===== Supplied data
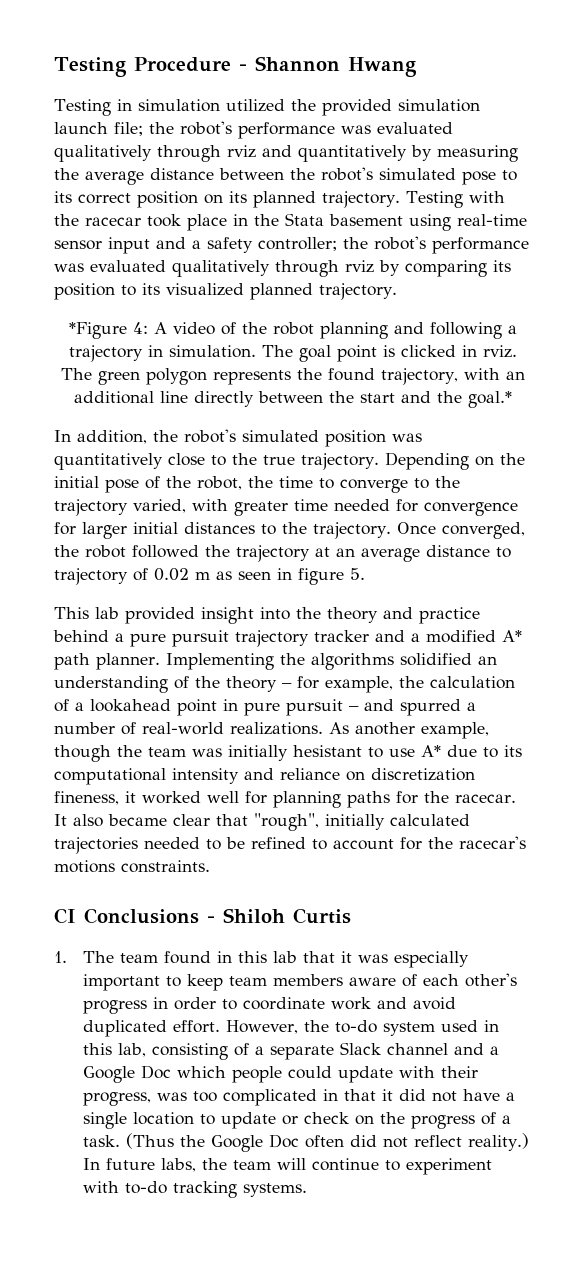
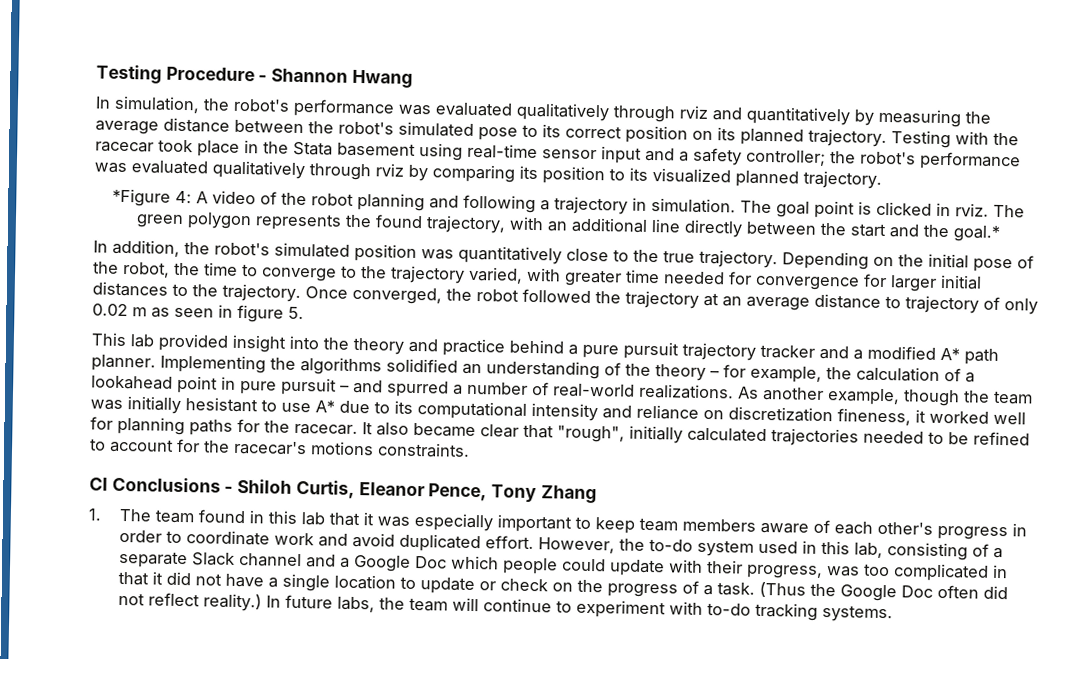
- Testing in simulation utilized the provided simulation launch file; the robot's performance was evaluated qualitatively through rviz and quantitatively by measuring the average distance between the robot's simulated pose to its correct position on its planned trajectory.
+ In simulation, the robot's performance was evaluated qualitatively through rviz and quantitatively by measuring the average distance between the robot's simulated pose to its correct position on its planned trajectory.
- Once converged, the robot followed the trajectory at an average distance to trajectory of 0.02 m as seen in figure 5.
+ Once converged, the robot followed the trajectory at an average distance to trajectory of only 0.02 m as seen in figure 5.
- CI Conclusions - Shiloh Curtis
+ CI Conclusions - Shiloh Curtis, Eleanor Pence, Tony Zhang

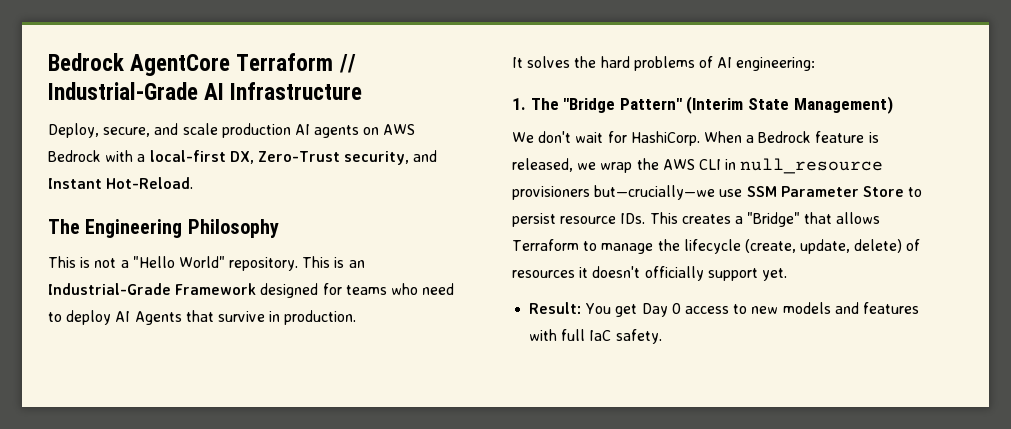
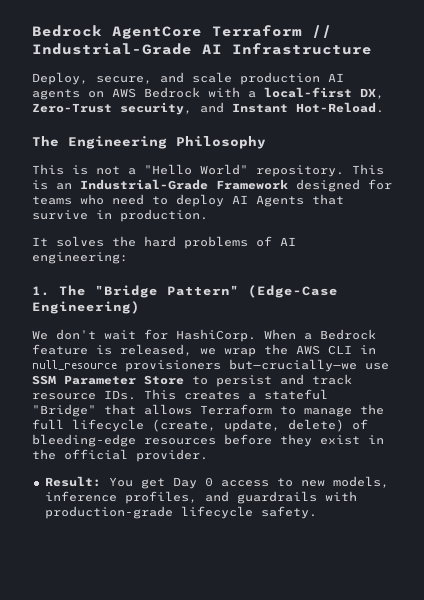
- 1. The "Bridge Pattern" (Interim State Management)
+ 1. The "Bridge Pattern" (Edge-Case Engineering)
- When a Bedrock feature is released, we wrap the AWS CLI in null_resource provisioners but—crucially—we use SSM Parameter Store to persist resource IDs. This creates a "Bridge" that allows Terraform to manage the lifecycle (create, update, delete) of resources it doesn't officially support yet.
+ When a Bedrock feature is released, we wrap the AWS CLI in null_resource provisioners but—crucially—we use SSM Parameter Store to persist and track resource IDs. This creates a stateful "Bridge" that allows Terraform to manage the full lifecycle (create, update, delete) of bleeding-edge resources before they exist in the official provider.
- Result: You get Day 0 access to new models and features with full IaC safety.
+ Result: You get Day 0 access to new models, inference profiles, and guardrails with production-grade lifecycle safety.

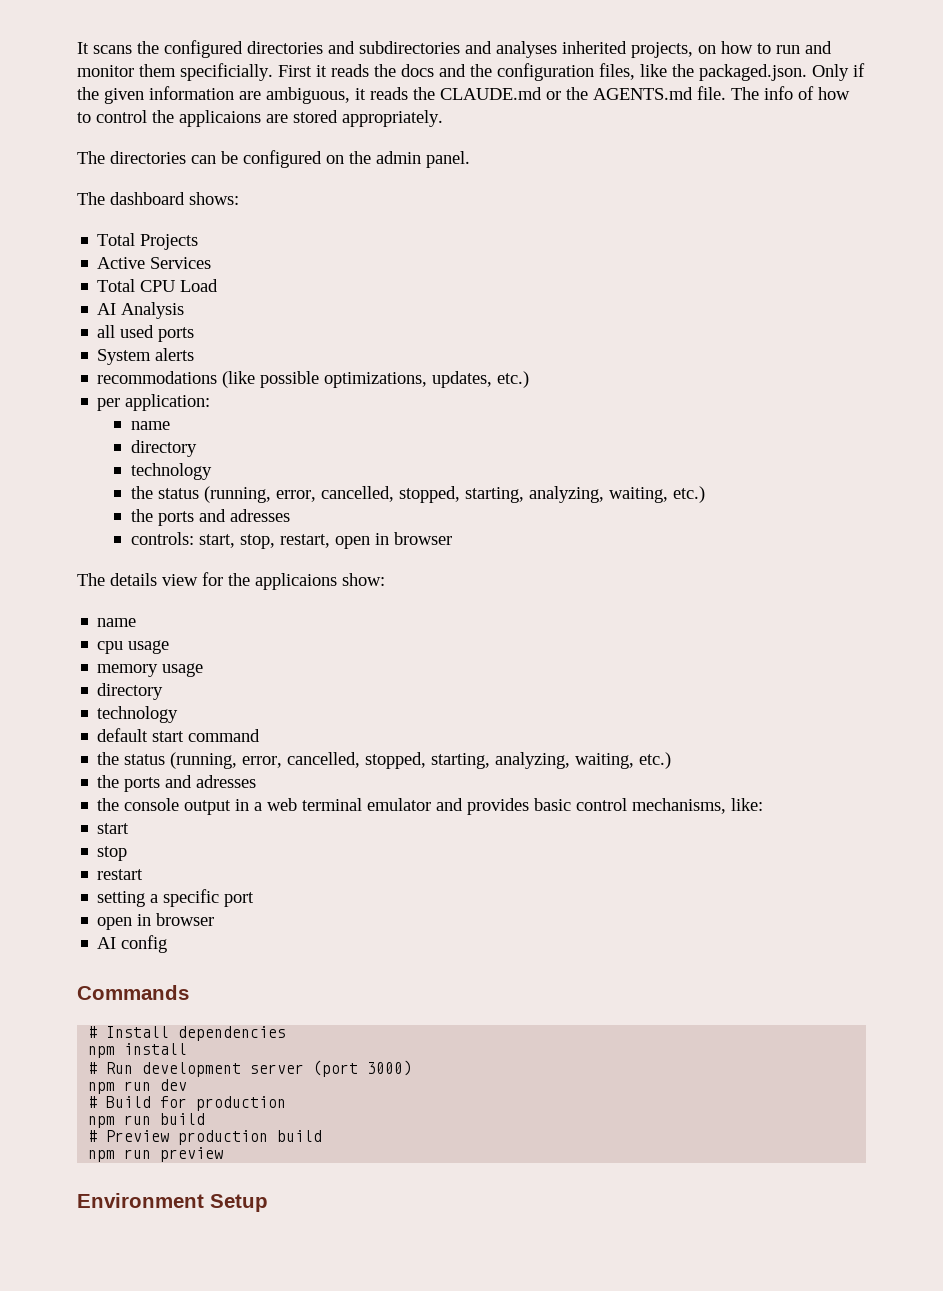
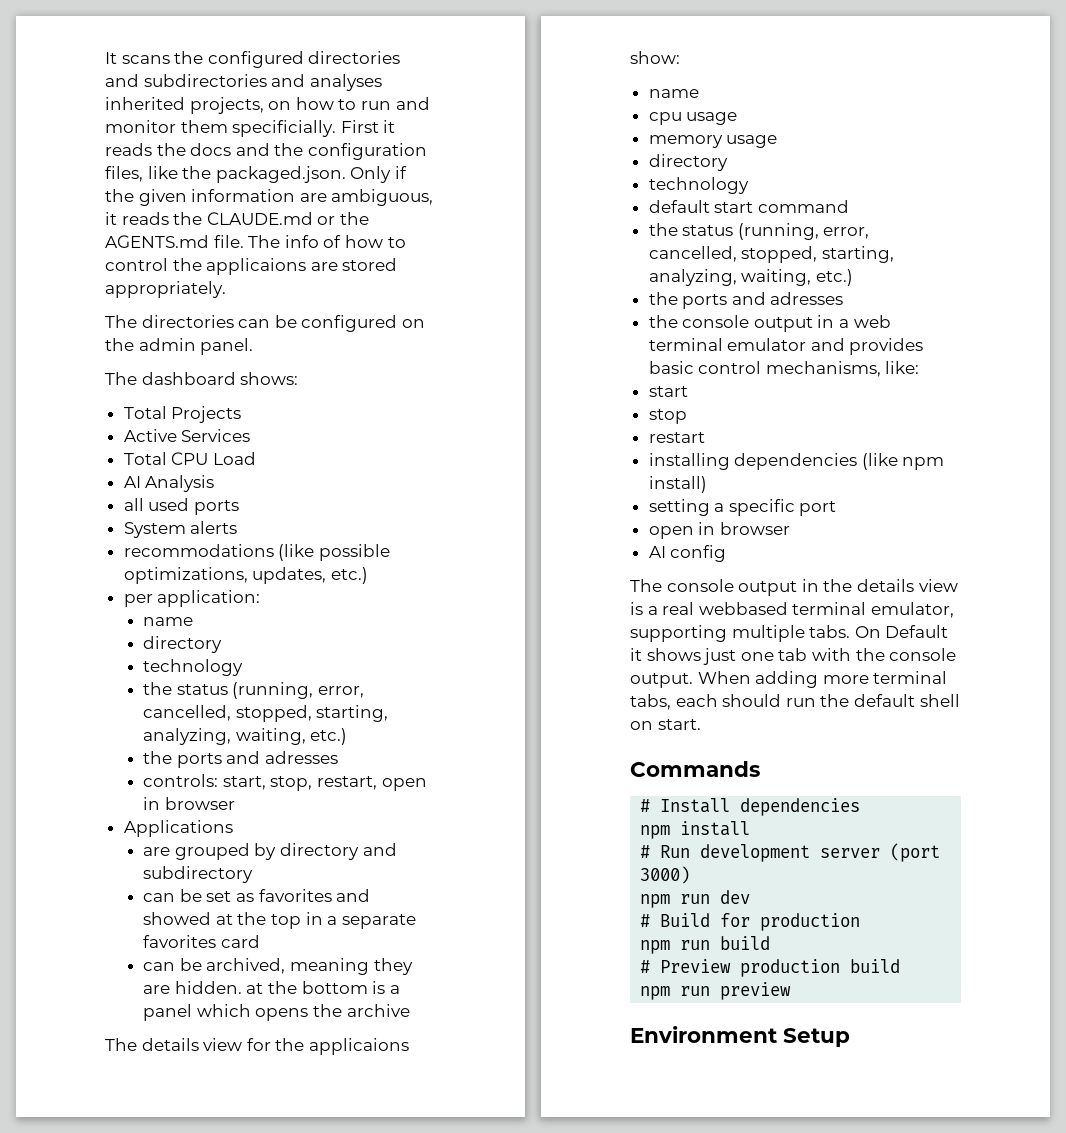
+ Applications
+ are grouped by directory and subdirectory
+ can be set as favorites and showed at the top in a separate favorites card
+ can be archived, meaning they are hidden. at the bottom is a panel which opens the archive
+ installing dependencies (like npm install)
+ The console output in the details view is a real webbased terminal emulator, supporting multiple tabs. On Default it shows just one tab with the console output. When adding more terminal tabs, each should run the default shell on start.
==========
*Task statement*
The material must be restated verbatim. Its pictures must be omitted.

*Written solution*
- Testing in simulation utilized the provided simulation launch file; the robot's performance was evaluated qualitatively through rviz and quantitatively by measuring the average distance between the robot's simulated pose to its correct position on its planned trajectory.
+ In simulation, the robot's performance was evaluated qualitatively through rviz and quantitatively by measuring the average distance between the robot's simulated pose to its correct position on its planned trajectory.
- Once converged, the robot followed the trajectory at an average distance to trajectory of 0.02 m as seen in figure 5.
+ Once converged, the robot followed the trajectory at an average distance to trajectory of only 0.02 m as seen in figure 5.
- CI Conclusions - Shiloh Curtis
+ CI Conclusions - Shiloh Curtis, Eleanor Pence, Tony Zhang

- 1. The "Bridge Pattern" (Interim State Management)
+ 1. The "Bridge Pattern" (Edge-Case Engineering)
- When a Bedrock feature is released, we wrap the AWS CLI in null_resource provisioners but—crucially—we use SSM Parameter Store to persist resource IDs. This creates a "Bridge" that allows Terraform to manage the lifecycle (create, update, delete) of resources it doesn't officially support yet.
+ When a Bedrock feature is released, we wrap the AWS CLI in null_resource provisioners but—crucially—we use SSM Parameter Store to persist and track resource IDs. This creates a stateful "Bridge" that allows Terraform to manage the full lifecycle (create, update, delete) of bleeding-edge resources before they exist in the official provider.
- Result: You get Day 0 access to new models and features with full IaC safety.
+ Result: You get Day 0 access to new models, inference profiles, and guardrails with production-grade lifecycle safety.

+ Applications
+ are grouped by directory and subdirectory
+ can be set as favorites and showed at the top in a separate favorites card
+ can be archived, meaning they are hidden. at the bottom is a panel which opens the archive
+ installing dependencies (like npm install)
+ The console output in the details view is a real webbased terminal emulator, supporting multiple tabs. On Default it shows just one tab with the console output. When adding more terminal tabs, each should run the default shell on start.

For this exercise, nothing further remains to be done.